I agree that stainless, marble, corian, etc may make a very nice looking cleaning table, BUT to me plastic is a no-brainer just for the simple reason you can cut into it which is what a cleaning table should be.


----------



## parts henry (Aug 28, 2011)

you carry waters and snacks in that book bag you're wearing in your avatar pic? trapperkeeper!





Smackdaddy53 said:


> You work at boedecker? I used to come by and pick up lexan from there
> 
> -mac-


----------



## patwilson (Jan 13, 2006)

Do you ever have anything positive to say or add on this forum? Take a chill pill and brush the chip off your shoulders. Just saying......hwell:



parts henry said:


> you carry waters and snacks in that book bag you're wearing in your avatar pic? trapperkeeper!


----------



## Smackdaddy53 (Nov 4, 2011)

Its called a life jacket douschebag! My neice and nephews father drowned not too long ago right in front of them and i wear it if im ever fishing with them because they are still messed up from it. You wanna keep running your mouth we can do it in person. 


-mac-


----------



## Viking48 (Jan 24, 2006)

If you want to go plastic get HDPE (High Density Polyethylene). Cheaper than UHMW and Teflon and works fine. That's what most cutting boards are made of. UHMW is great for wear resistance and Teflon is great for heat resistance - neither of which you need.


----------



## Viking48 (Jan 24, 2006)

Bocephus said:


> Thompson's marina in Baytown has a cleaning station that made out of some sort of green board...anyone know what that stuff is ?

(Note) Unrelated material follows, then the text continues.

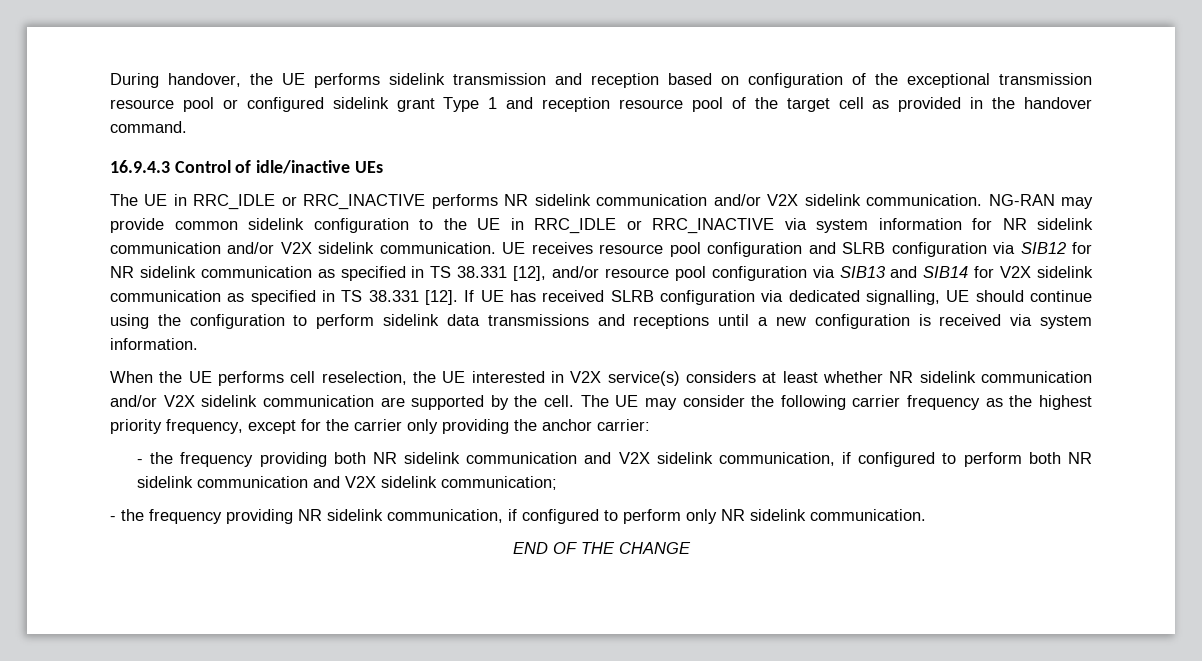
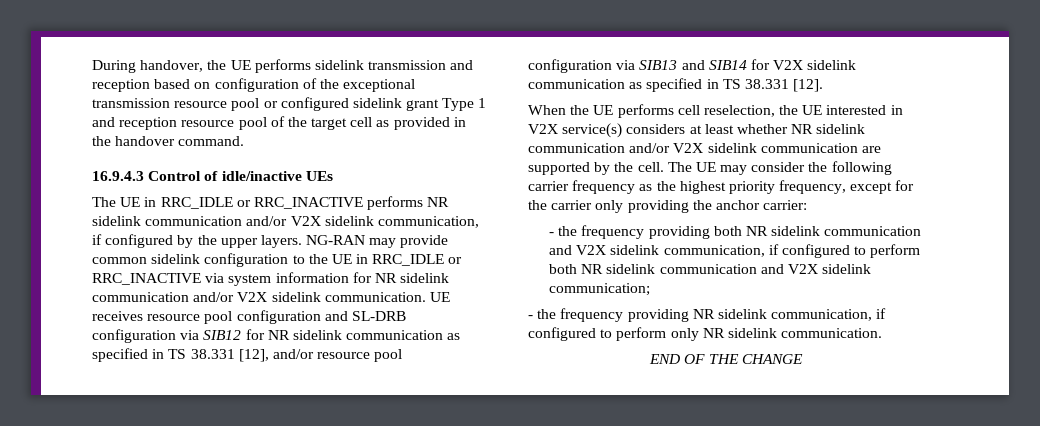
- The UE in RRC_IDLE or RRC_INACTIVE performs NR sidelink communication and/or V2X sidelink communication.
+ The UE in RRC_IDLE or RRC_INACTIVE performs NR sidelink communication and/or V2X sidelink communication, if configured by the upper layers.
- UE receives resource pool configuration and SLRB configuration via SIB12 for NR sidelink communication as specified in TS 38.331 [12], and/or resource pool configuration via SIB13 and SIB14 for V2X sidelink communication as specified in TS 38.331 [12]. If UE has received SLRB configuration via dedicated signalling, UE should continue using the configuration to perform sidelink data transmissions and receptions until a new configuration is received via system information.
+ UE receives resource pool configuration and SL-DRB configuration via SIB12 for NR sidelink communication as specified in TS 38.331 [12], and/or resource pool configuration via SIB13 and SIB14 for V2X sidelink communication as specified in TS 38.331 [12].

Is it a board or plastic? If plastic it could be recycled UHMW - One of the plastic mfg made theirs in green. Otherwise, I don't have a clue.


----------



## Bocephus (May 30, 2008)

Viking48 said:


> Is it a board or plastic? If plastic it could be recycled UHMW - One of the plastic mfg made theirs in green. Otherwise, I don't have a clue.


It looks like some sort of plastic, but that is the only place I've ever seen it.


----------



## parts henry (Aug 28, 2011)

is it a stearns? never seen a pfd that looks like a napsack. sorry to hear about their dad, but just a question. keep running your mouth and i'll get green lake on your arse



Smackdaddy53 said:


> Its called a life jacket douschebag! My neice and nephews father drowned not too long ago right in front of them and i wear it if im ever fishing with them because they are still messed up from it. You wanna keep running your mouth we can do it in person.
> 
> -mac-


----------



## SSST (Jun 9, 2011)

Viking48 said:


> Is it a board or plastic? If plastic it could be recycled UHMW - One of the plastic mfg made theirs in green. Otherwise, I don't have a clue.

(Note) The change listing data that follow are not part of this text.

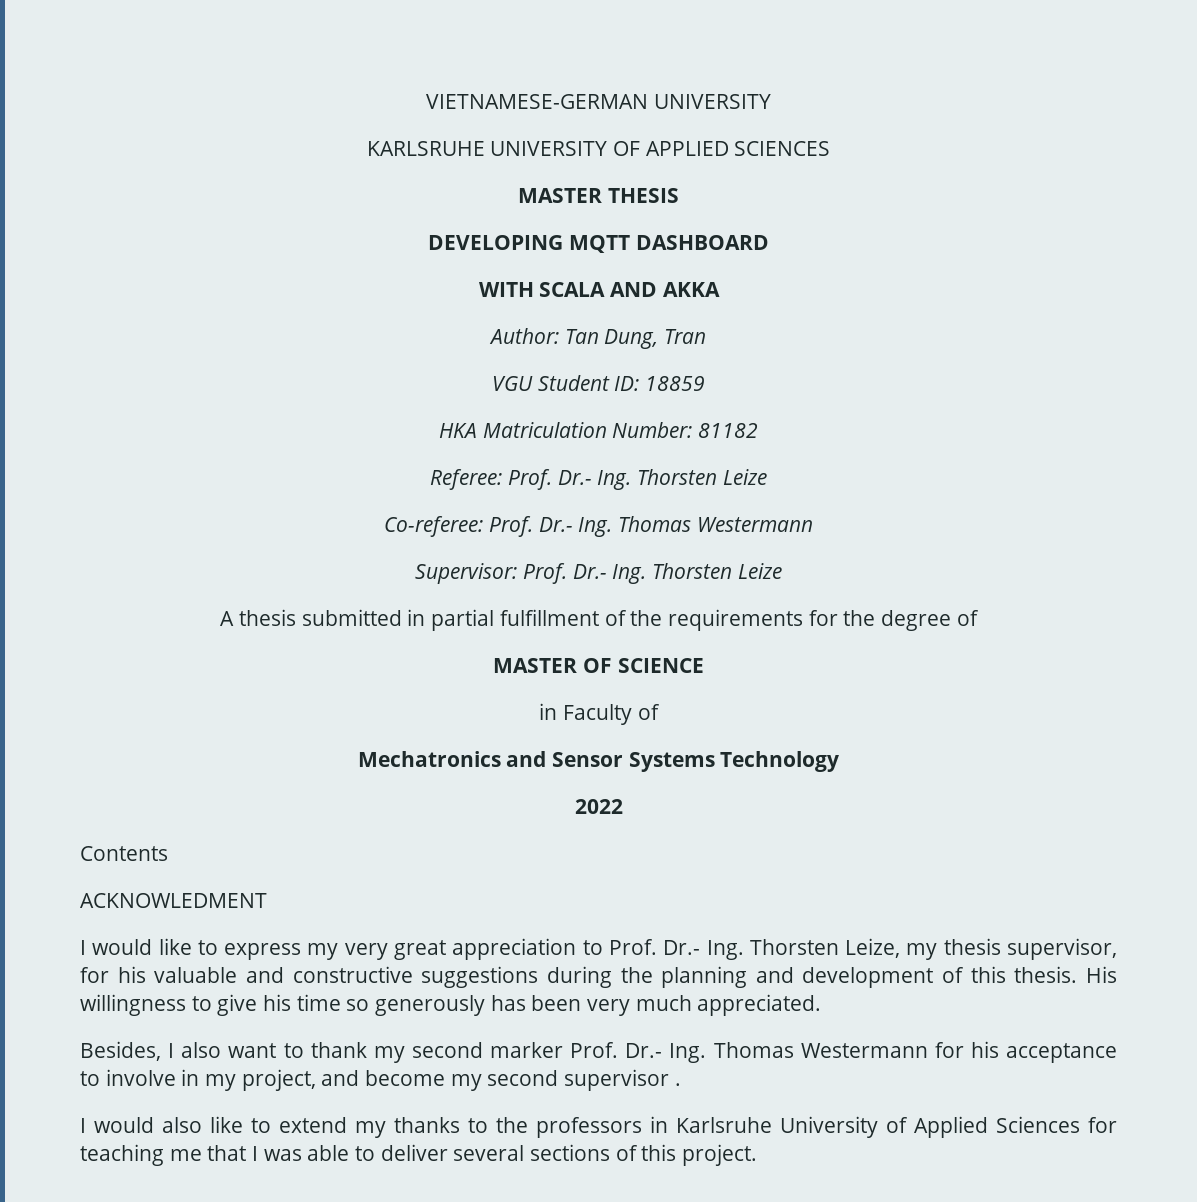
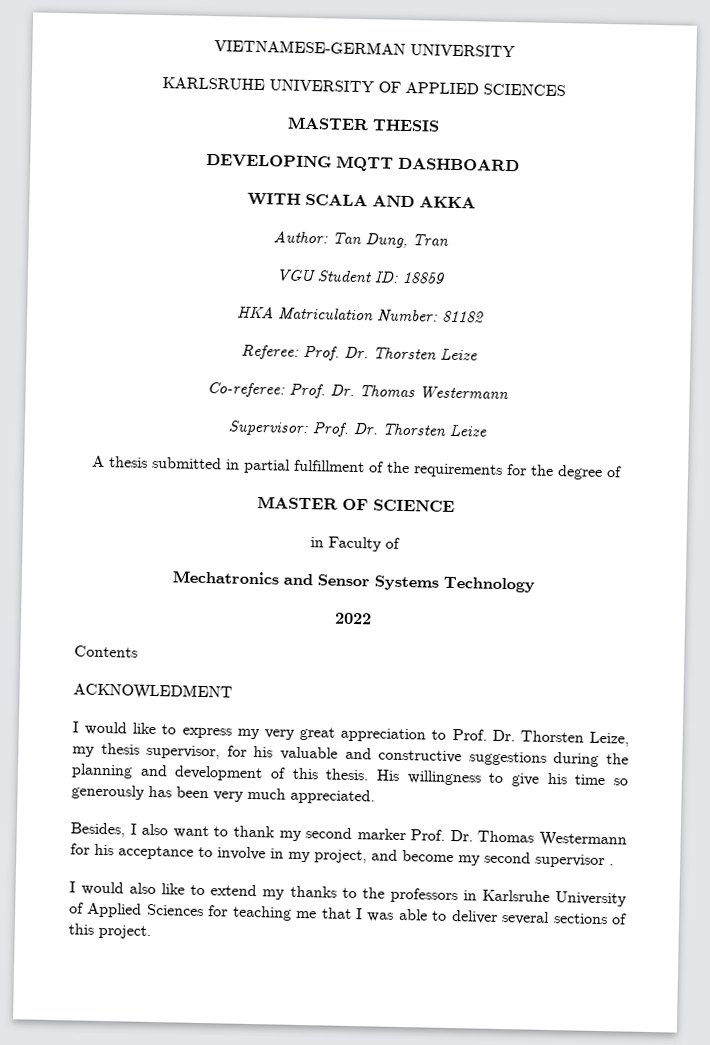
- Referee: Prof. Dr.- Ing. Thorsten Leize
+ Referee: Prof. Dr. Thorsten Leize
- Co-referee: Prof. Dr.- Ing. Thomas Westermann
+ Co-referee: Prof. Dr. Thomas Westermann
- Supervisor: Prof. Dr.- Ing. Thorsten Leize
+ Supervisor: Prof. Dr. Thorsten Leize
- I would like to express my very great appreciation to Prof. Dr.- Ing. Thorsten Leize, my thesis supervisor, for his valuable and constructive suggestions during the planning and development of this thesis.
+ I would like to express my very great appreciation to Prof. Dr. Thorsten Leize, my thesis supervisor, for his valuable and constructive suggestions during the planning and development of this thesis.
- Besides, I also want to thank my second marker Prof. Dr.- Ing. Thomas Westermann for his acceptance to involve in my project, and become my second supervisor .
+ Besides, I also want to thank my second marker Prof. Dr. Thomas Westermann for his acceptance to involve in my project, and become my second supervisor .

If it's green, it's UHMW, you can get that stuff in all sorts of colors. HDPE is a little more rigid than UHMW, it's considered more of a "food grade" plastic which means it cleans up better because of it's rigidty. If any of you guys ever need a table top, let me know, i'll hook you up, we'll even put a radius on the edges for you.


----------



## CoastalOutfitters (Aug 20, 2004)

mine is a treated 2X12 ist then 2x6's behind it 10' long works for 2 people and is about 8" higher than a normal table

yea i know about treated wood , but seriously how long is your fish on it ?

stainless is too slick although it maintains great

starboard or similar works well , the filets do't slide around on the rough sided on near as bad makes a great board over the ss table too.

ck out starion and wilsonarts counter top as well


----------